Entries supplied

___

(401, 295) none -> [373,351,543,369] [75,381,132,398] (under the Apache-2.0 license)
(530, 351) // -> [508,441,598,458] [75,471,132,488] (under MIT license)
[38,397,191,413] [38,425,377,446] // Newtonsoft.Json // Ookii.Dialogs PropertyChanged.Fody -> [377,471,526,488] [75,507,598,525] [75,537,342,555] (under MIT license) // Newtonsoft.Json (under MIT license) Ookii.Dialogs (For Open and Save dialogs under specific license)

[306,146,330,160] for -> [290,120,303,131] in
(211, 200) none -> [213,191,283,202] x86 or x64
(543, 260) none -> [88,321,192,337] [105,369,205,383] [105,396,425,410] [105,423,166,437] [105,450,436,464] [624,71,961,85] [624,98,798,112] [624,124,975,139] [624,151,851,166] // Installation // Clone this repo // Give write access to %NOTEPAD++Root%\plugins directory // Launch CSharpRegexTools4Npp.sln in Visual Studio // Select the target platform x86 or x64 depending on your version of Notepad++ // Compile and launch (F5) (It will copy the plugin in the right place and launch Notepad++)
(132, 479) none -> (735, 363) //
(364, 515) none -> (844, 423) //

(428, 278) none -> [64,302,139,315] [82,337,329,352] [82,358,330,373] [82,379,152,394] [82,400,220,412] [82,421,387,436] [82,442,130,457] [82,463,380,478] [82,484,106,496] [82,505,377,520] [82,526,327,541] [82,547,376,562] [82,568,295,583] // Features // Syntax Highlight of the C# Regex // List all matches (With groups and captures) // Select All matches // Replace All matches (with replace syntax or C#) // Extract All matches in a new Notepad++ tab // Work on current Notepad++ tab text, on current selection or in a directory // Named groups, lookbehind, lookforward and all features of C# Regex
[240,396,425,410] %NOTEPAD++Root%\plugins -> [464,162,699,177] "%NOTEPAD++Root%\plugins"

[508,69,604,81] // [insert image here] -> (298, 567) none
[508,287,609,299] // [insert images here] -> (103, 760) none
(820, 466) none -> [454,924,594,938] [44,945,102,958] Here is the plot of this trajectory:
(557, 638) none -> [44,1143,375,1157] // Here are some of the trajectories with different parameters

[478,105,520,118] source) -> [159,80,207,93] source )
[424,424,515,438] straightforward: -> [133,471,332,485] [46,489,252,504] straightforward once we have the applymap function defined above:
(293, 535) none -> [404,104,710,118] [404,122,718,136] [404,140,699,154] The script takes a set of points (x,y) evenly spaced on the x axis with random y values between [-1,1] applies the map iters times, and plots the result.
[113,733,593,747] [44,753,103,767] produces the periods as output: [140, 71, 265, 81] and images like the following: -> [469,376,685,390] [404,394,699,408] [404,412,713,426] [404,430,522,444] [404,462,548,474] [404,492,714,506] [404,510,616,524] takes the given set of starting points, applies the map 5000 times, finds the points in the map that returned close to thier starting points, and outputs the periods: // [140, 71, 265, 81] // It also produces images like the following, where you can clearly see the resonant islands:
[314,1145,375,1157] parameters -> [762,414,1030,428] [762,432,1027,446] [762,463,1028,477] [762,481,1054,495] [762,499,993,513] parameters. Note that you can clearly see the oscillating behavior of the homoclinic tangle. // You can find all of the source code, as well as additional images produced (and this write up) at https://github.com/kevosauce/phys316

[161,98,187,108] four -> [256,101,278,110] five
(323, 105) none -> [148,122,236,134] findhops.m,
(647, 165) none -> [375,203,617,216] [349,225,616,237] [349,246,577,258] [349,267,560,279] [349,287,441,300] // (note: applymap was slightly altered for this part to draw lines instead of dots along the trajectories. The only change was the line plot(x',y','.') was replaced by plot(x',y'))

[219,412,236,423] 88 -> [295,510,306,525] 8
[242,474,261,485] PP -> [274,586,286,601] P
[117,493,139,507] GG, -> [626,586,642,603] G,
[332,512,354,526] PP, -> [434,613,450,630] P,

___

Work item
Give a single number: the count of lines above that include the word "insert".

Solution to the exercise
2